The danger of mixing law with cult is that the former can be crushed in the death grip of the latter. Ritual makes morality and norms fuzzier. This is not only for the obvious reason that an oligarchy, and a theocratic one at that (a term invented by Josephus to describe the Jewish priesthood), would by nature accrue power which will ultimately corrupt it. It is also because ritual brings people closer to God, from whom they have become estranged through their sins, i.e. their moral failings. If ritual can atone for sin, then coming to the Holy allows worshippers to believe that ritual scrupulousness can make up for their failings. So long as the sacrifice is correctly executed, the oblations properly adhered to, the priests correctly attired — all crimes can be corrected.

Jeremiah famously said that holding this belief makes the temple a “den of thieves” (7:11). This is not a metaphor: If the wealth brought to the temple is ill-gained; if coming to the temple is a way to cleanse the guilt of thievery and murder, then the temple itself is where dirty money is hidden. An actual den for actual thieves.

This is not just a ritualized form of self-delusion or autosuggestion. It is built into the biblical legal universe as well. The temple itself is an asylum from prosecution: The word asylum itself, derived from the Greek for “inviolable,” is a cultic term. Criminals can hide from the law in the shadow of the holy.

Biblicist Jacob Milgrom plotted out places in which the Hebrew Bible pushed back against this tradition. Exodus (21:14) rules that a murderer must be taken to die “even from My altar.” Solomon, builder of the temple, is also associated with ripping supplicants away from the temple and meting out justice to them. Specifically, Joab seizes the horns of the altar — believing this will ensure his safety. Solomon sends executioners to put him to death, in the sacred precinct. (The whole story is found in 1 Kings: 2).

This trend grows stronger in rabbinic literature. In the Palestinian Talmud, brought to its current form before the fifth century CE, Joab is described as running to the Sanhedrin, the highest rabbinic court, imagined as sitting in the temple precinct, near the altar: 

Rabbi Tanhuma said: He escaped to the Sanhedrin. As it was taught: “The property of criminals executed by the court belongs to their heirs; the property of those executed by the king belongs to the royal treasury”. Joab said: I would rather be executed in court and have my children inherit [my assets] than be killed by the King and have him inherit … (Yerushalmi Makkot 31d).

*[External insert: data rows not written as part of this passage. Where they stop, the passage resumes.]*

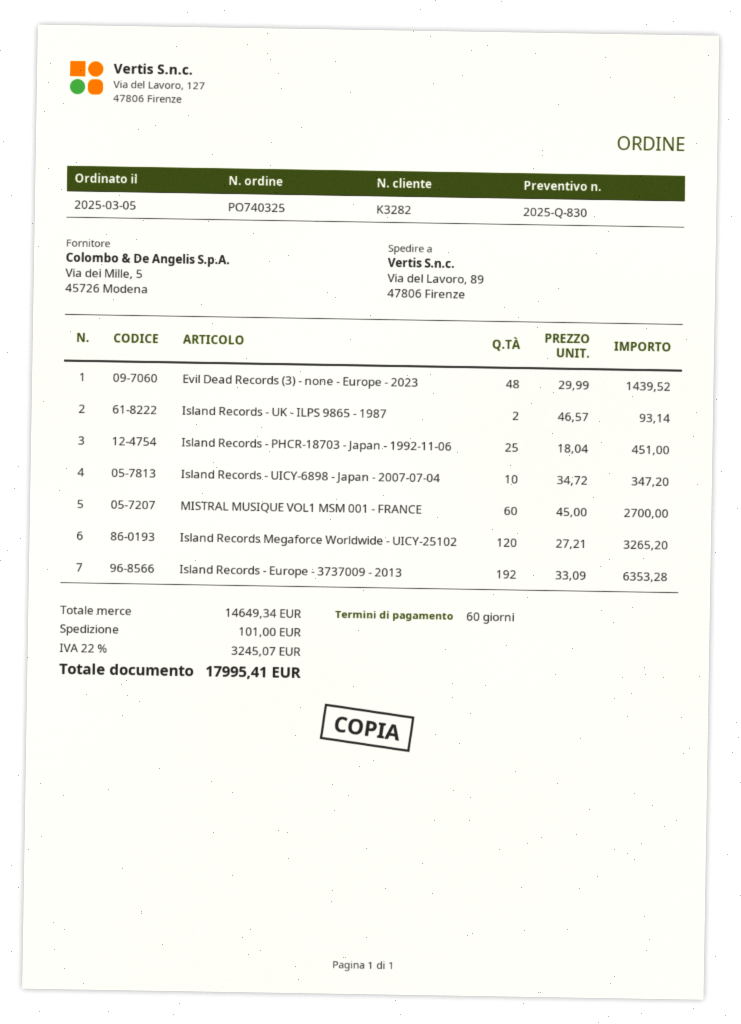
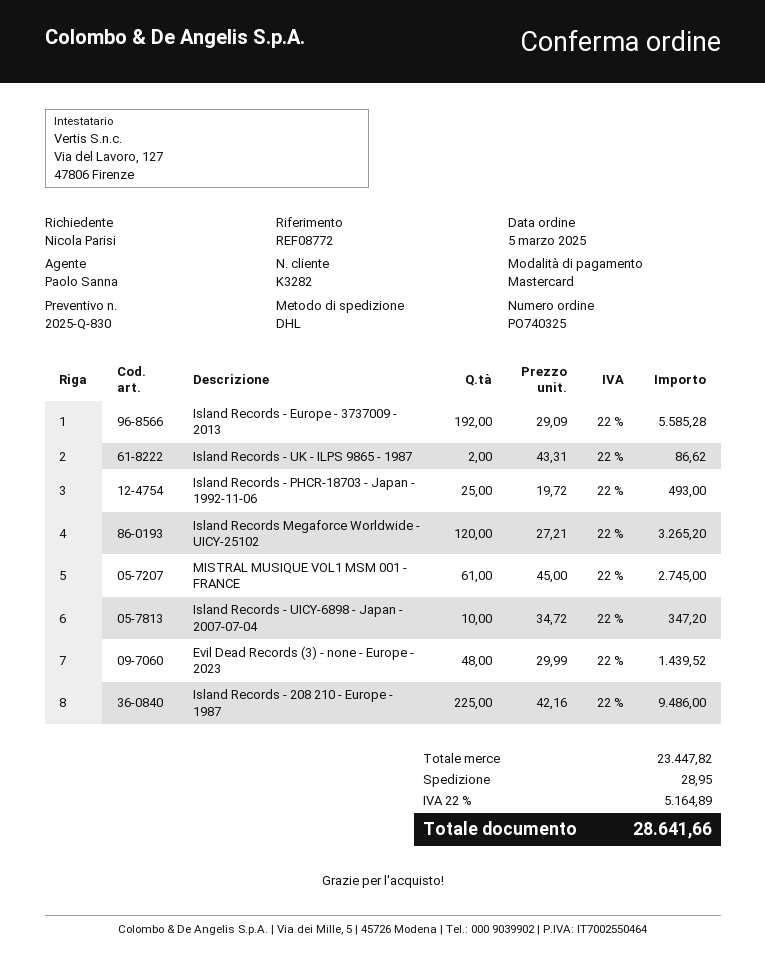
Island Records - UK - ILPS 9865 - 1987: 2 x 46.57 = 93.14 -> 2 x 43.31 = 86.62
Island Records - PHCR-18703 - Japan - 1992-11-06: 25 x 18.04 = 451.00 -> 25 x 19.72 = 493.00
MISTRAL MUSIQUE VOL1 MSM 001 - FRANCE: 60 x 45.00 = 2700.00 -> 61 x 45.00 = 2745.00
Island Records - Europe - 3737009 - 2013: 192 x 33.09 = 6353.28 -> 192 x 29.09 = 5585.28
Island Records - 208 210 - Europe - 1987: none -> 225 x 42.16 = 9486.00
subtotal: 14649.34 -> 23447.82
shipping: 101.00 -> 28.95
tax: 22% = 3245.07 -> 22% = 5164.89
total: 17995.41 -> 28641.66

Rabbinic law requires that the assets of criminals executed in the courts go to their heirs, but that the assets of people executed by the kingdom be seized by it. The Talmud explains Joab understood that his rebellion against the king could cost him not just his life but also his assets, and so he ran to the court. He did not seek asylum from the law by taking refuge in a holy place, but rather sought refuge from an unbridled and lawless “kingdom” with the fair judges who sit by the altar. An earlier rabbinic work, the Mishnah (Middot, 4:8) describes the Sanhedrin as arbiters and judges of the priesthood.

We might assume that this is the end of the story. That for the rabbis, law overcame cult completely, and that wise men (as the rabbis called themselves) control the cult and rule over it. However, this process cuts both ways. Not only was rabbinic ritual governed by legal logic, but rabbinic law also became highly ritualized. As rabbis lorded their law over priests, they became more priest-like. While the destruction of the temple and the disestablishment of its cult may have made Jews more conscious of the other aspects of their heritage, such as the Torah and its study, it also allowed the language of the temple, and its continued existence as a metaphorical structure, to permeate the norms governing the rest of the world. The breaking of the temple walls made the whole world, for the rabbis, slightly more temple-like. Thus it is no longer just that ethical perfection can lead to holiness, or that holiness could be read as the justification for ethical perfection. Ritual logic and ritual ideas have seeped into the foundations of the structure of rabbinic law, even as it is practiced today.